* [Your objective] Leave the pictures out and print every record below exactly as it stands.

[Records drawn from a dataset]
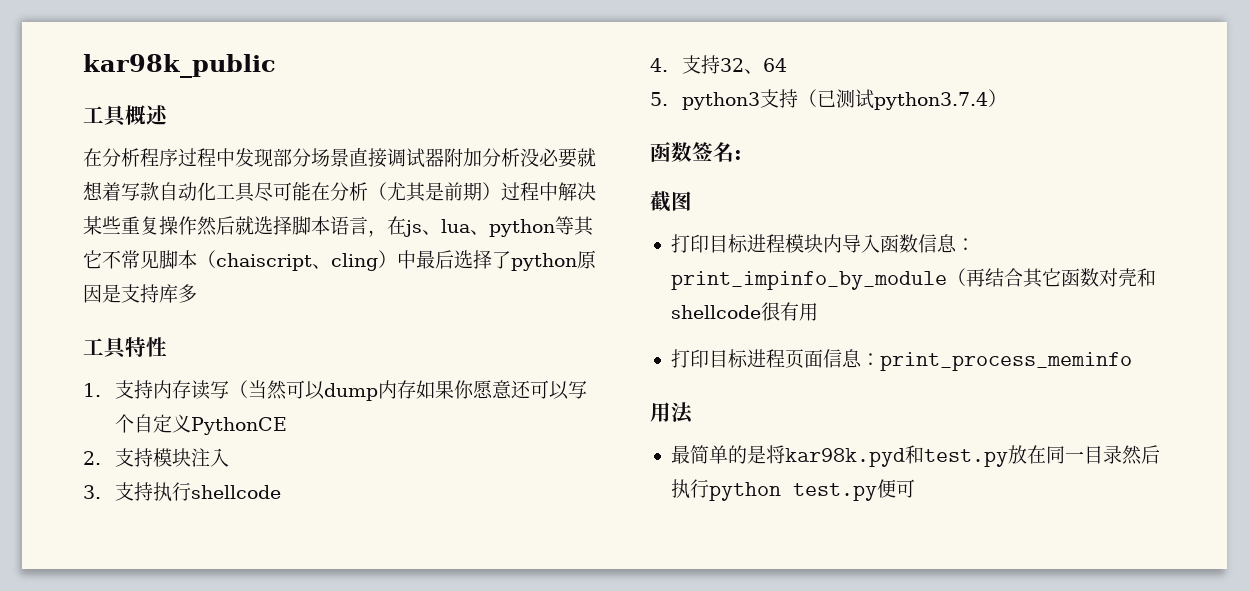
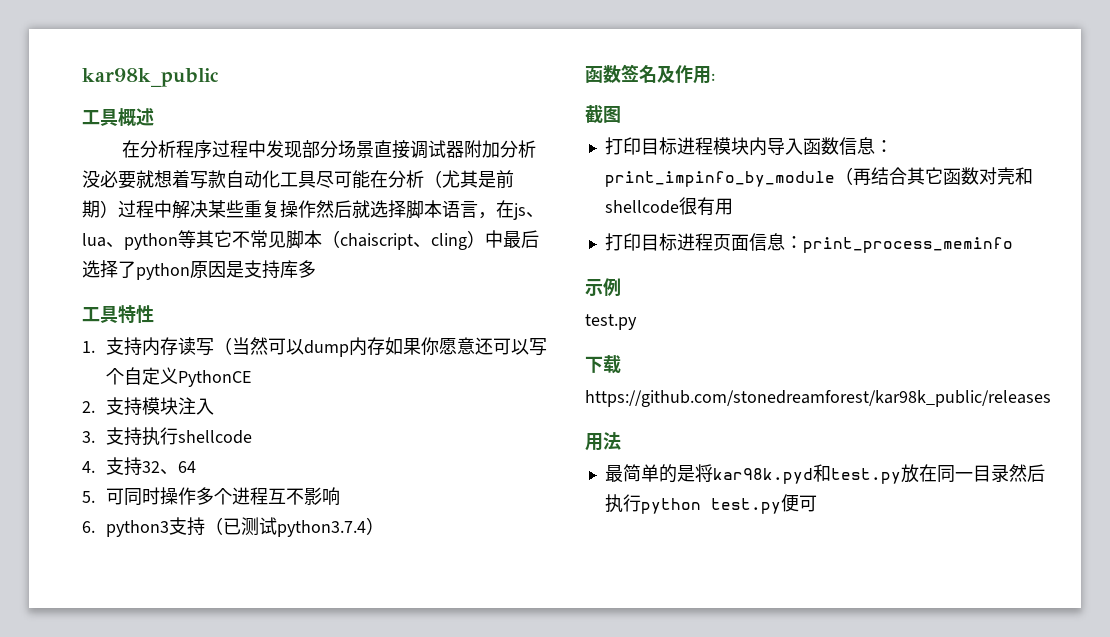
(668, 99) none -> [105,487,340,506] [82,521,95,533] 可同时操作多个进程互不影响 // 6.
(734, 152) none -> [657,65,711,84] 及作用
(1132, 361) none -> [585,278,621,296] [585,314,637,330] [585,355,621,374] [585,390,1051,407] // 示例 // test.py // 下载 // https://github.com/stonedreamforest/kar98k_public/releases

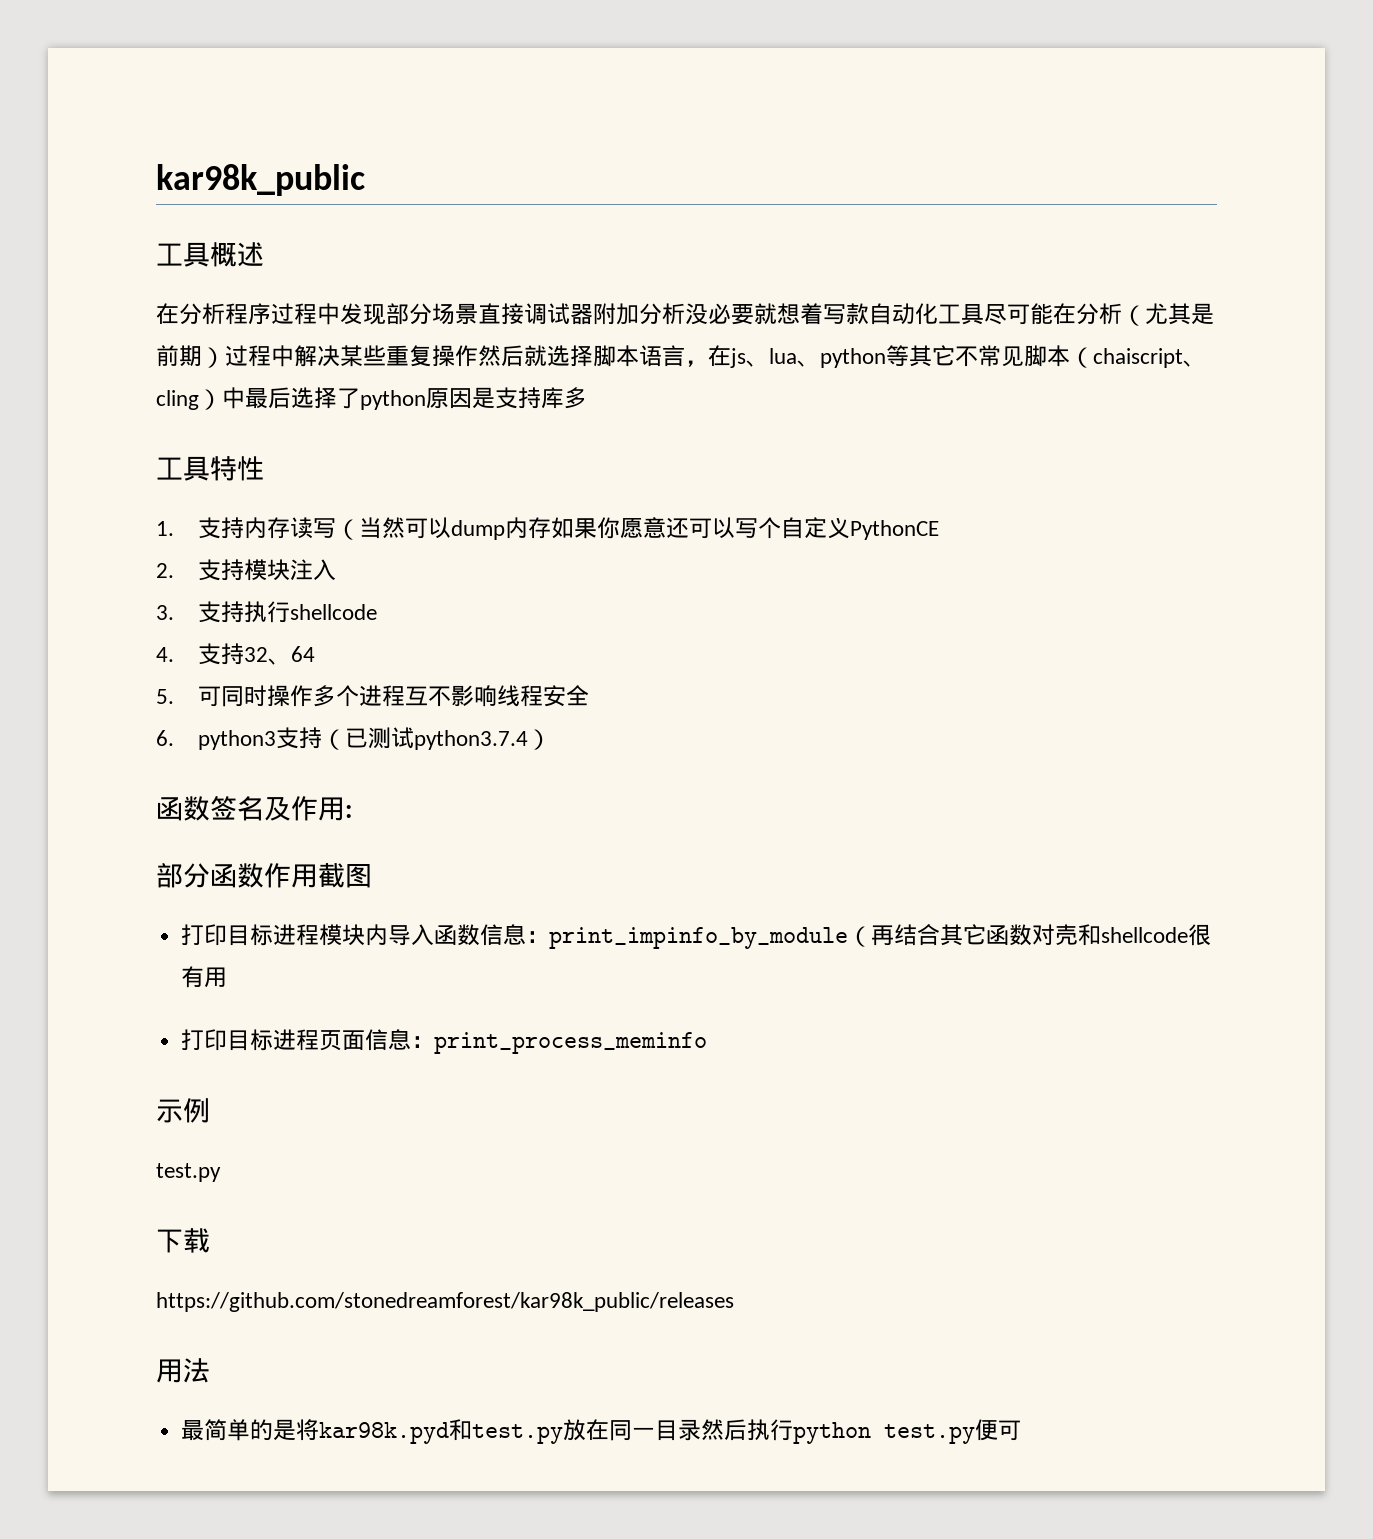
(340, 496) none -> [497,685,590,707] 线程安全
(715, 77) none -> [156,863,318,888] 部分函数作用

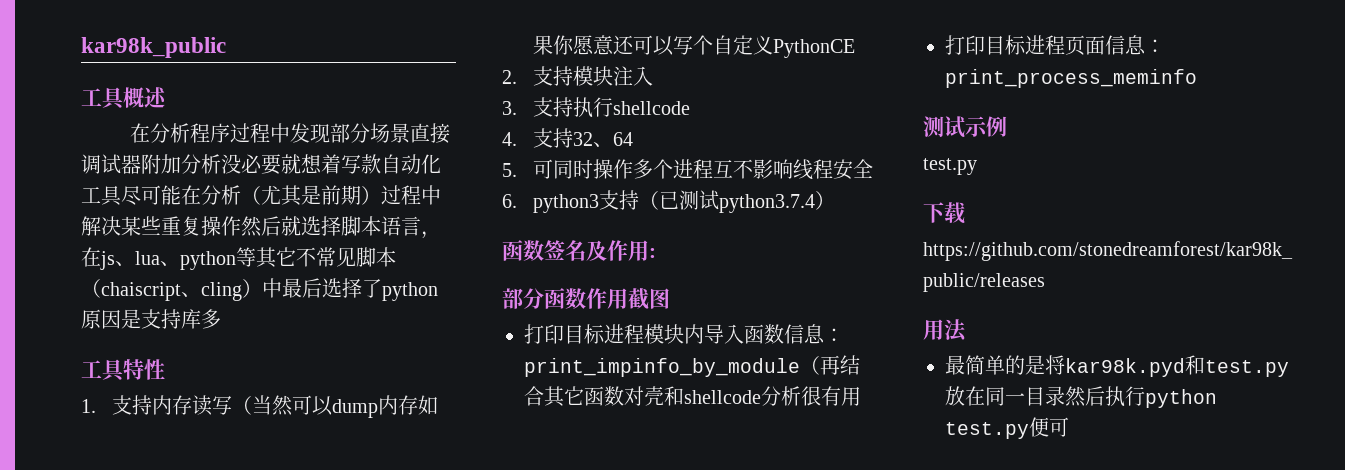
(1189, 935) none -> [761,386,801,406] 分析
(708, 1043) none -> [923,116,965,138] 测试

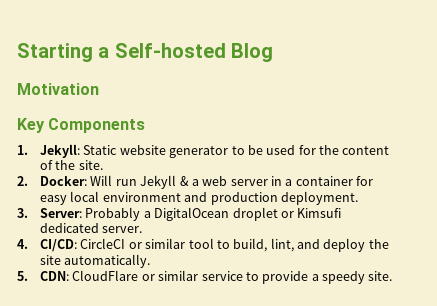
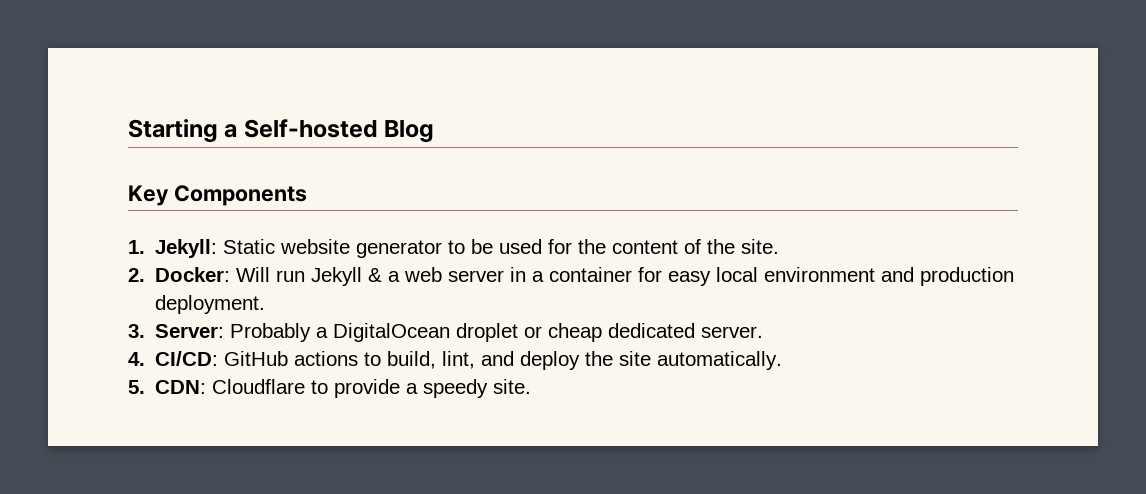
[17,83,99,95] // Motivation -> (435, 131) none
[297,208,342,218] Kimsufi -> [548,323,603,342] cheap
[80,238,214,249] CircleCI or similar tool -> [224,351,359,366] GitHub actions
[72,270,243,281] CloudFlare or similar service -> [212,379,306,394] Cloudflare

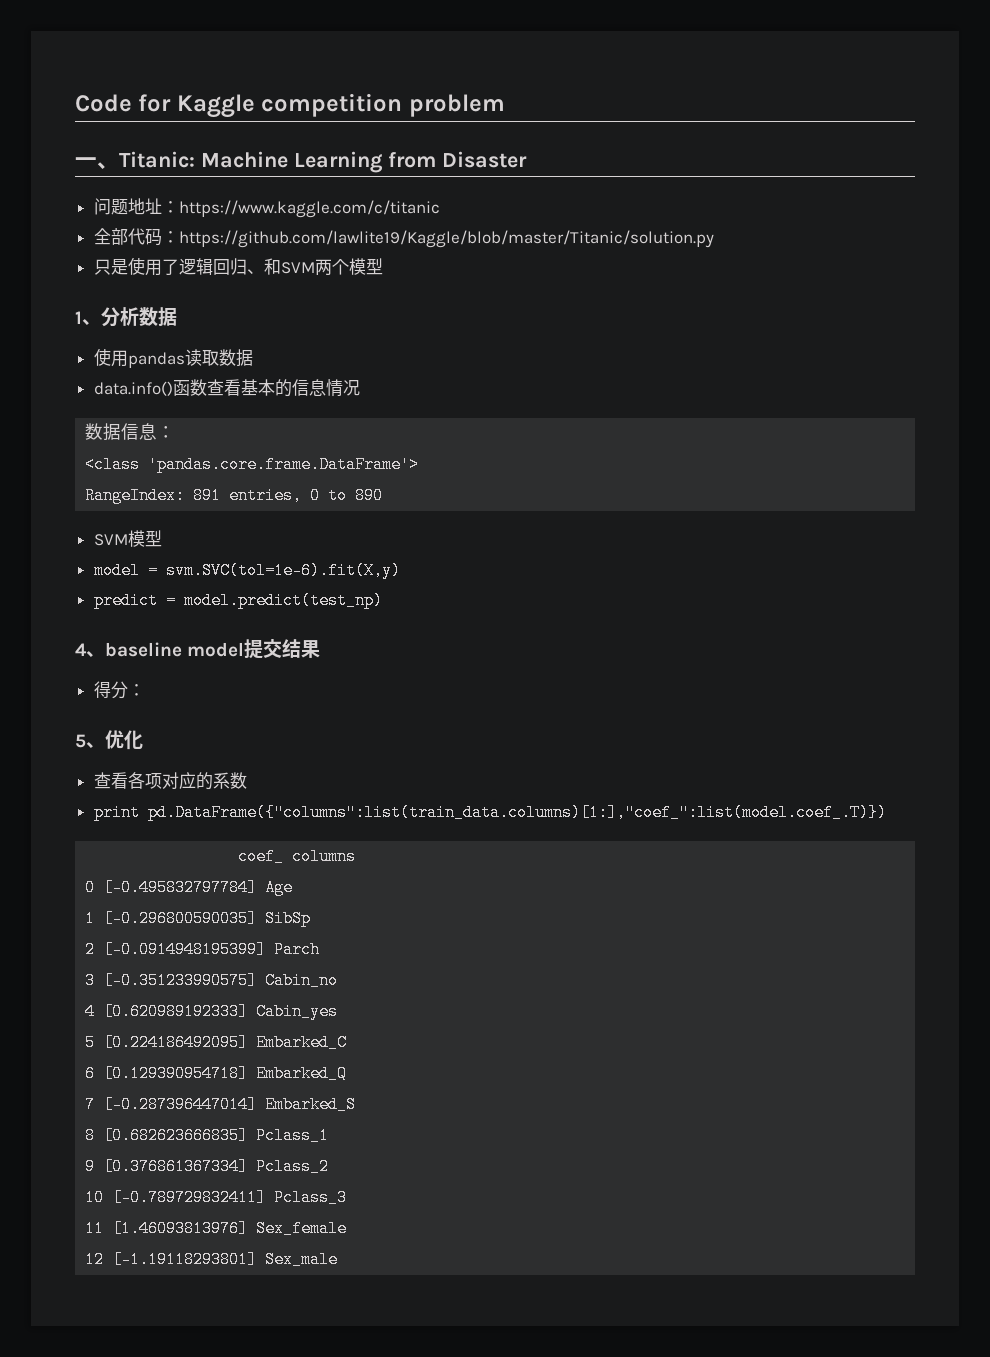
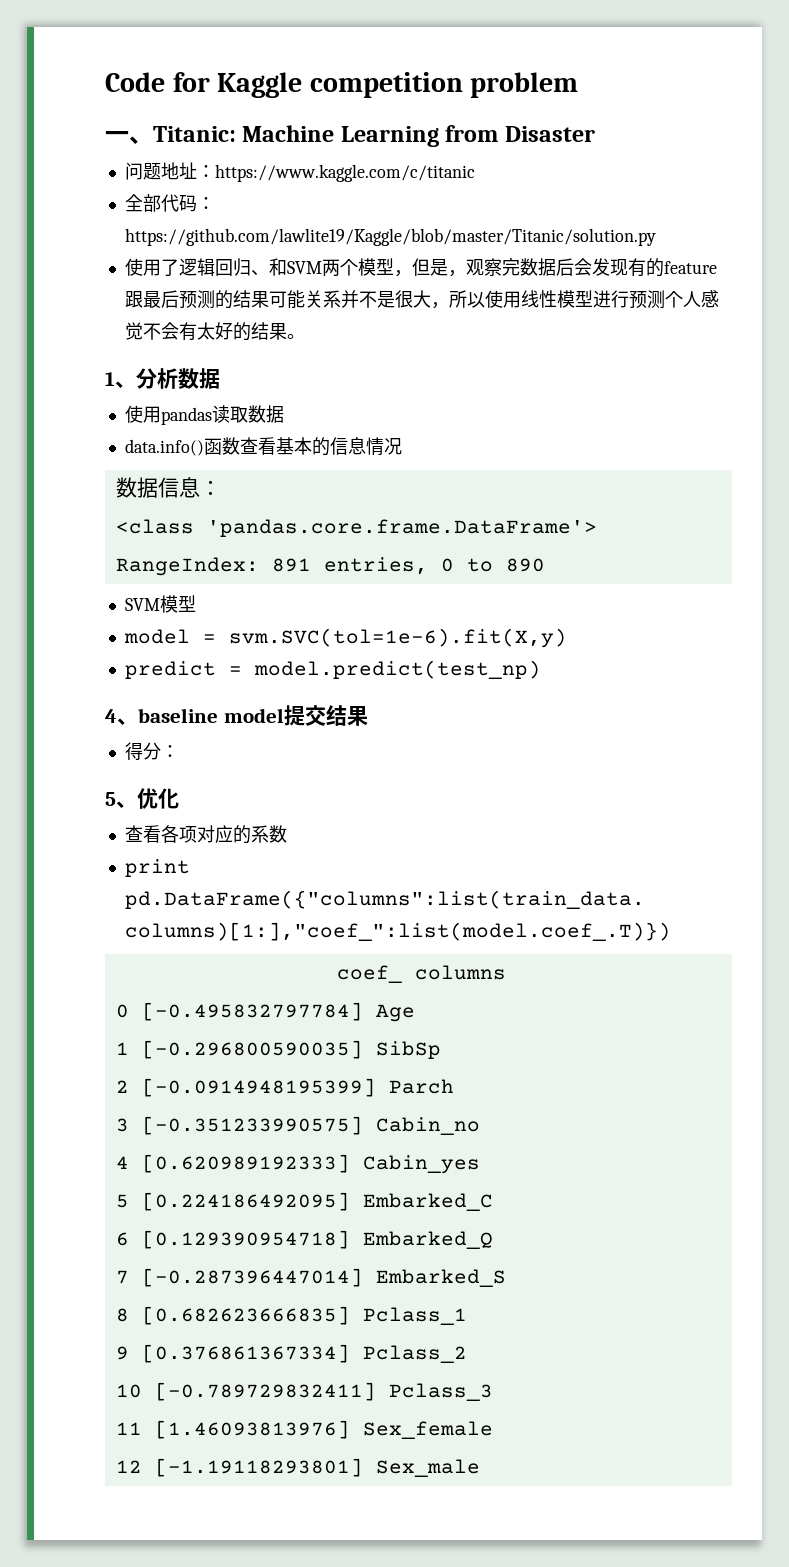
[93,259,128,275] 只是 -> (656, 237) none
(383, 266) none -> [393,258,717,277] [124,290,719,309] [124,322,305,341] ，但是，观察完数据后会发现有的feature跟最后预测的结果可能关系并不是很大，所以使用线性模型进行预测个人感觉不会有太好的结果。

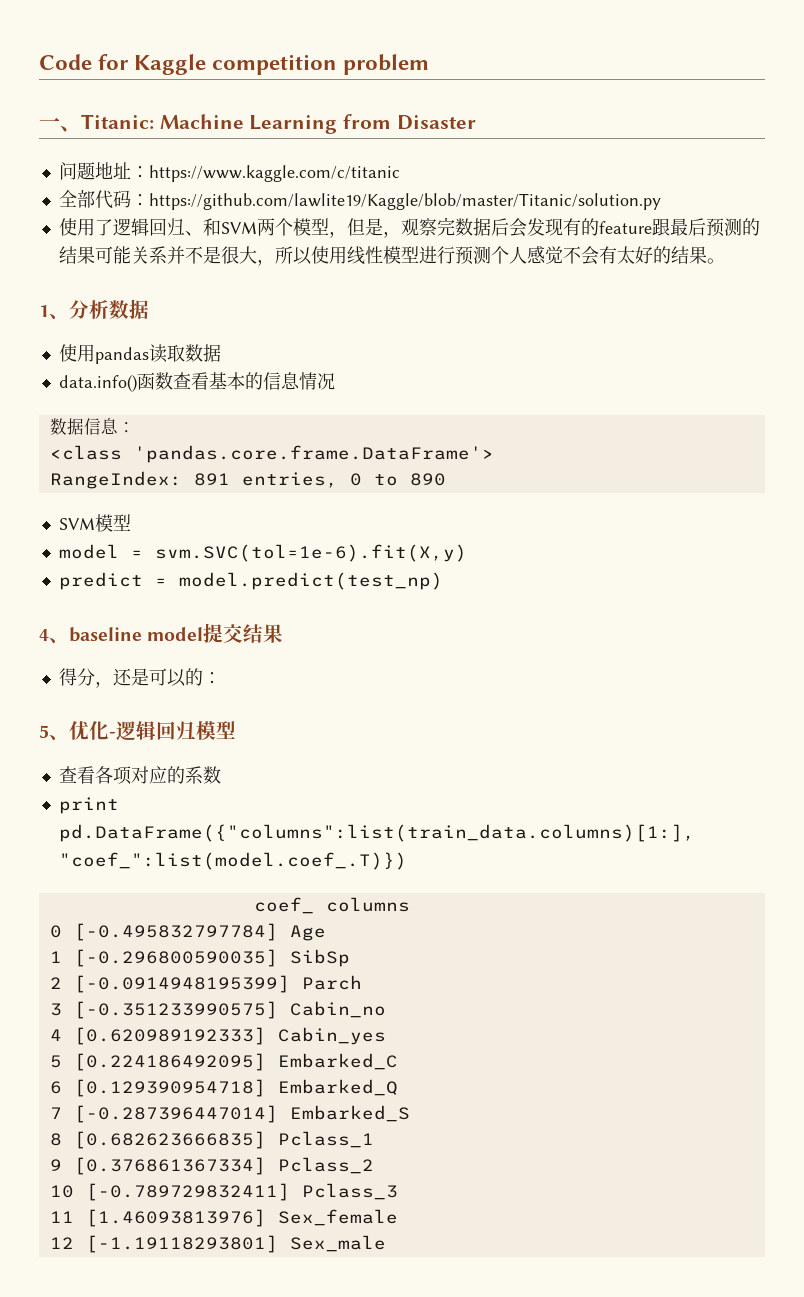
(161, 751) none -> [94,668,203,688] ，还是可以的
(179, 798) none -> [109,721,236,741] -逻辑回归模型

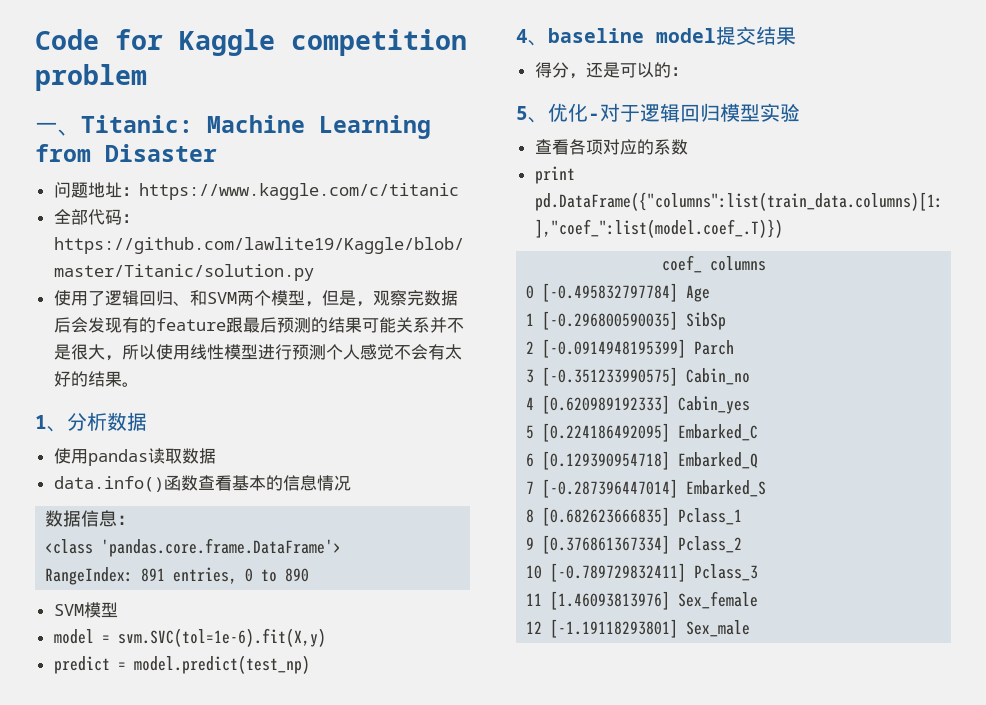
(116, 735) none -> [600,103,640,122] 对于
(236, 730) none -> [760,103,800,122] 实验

* [Response box]
(668, 99) none -> [105,487,340,506] [82,521,95,533] 可同时操作多个进程互不影响 // 6.
(734, 152) none -> [657,65,711,84] 及作用
(1132, 361) none -> [585,278,621,296] [585,314,637,330] [585,355,621,374] [585,390,1051,407] // 示例 // test.py // 下载 // https://github.com/stonedreamforest/kar98k_public/releases

(340, 496) none -> [497,685,590,707] 线程安全
(715, 77) none -> [156,863,318,888] 部分函数作用

(1189, 935) none -> [761,386,801,406] 分析
(708, 1043) none -> [923,116,965,138] 测试

[17,83,99,95] // Motivation -> (435, 131) none
[297,208,342,218] Kimsufi -> [548,323,603,342] cheap
[80,238,214,249] CircleCI or similar tool -> [224,351,359,366] GitHub actions
[72,270,243,281] CloudFlare or similar service -> [212,379,306,394] Cloudflare

[93,259,128,275] 只是 -> (656, 237) none
(383, 266) none -> [393,258,717,277] [124,290,719,309] [124,322,305,341] ，但是，观察完数据后会发现有的feature跟最后预测的结果可能关系并不是很大，所以使用线性模型进行预测个人感觉不会有太好的结果。

(161, 751) none -> [94,668,203,688] ，还是可以的
(179, 798) none -> [109,721,236,741] -逻辑回归模型

(116, 735) none -> [600,103,640,122] 对于
(236, 730) none -> [760,103,800,122] 实验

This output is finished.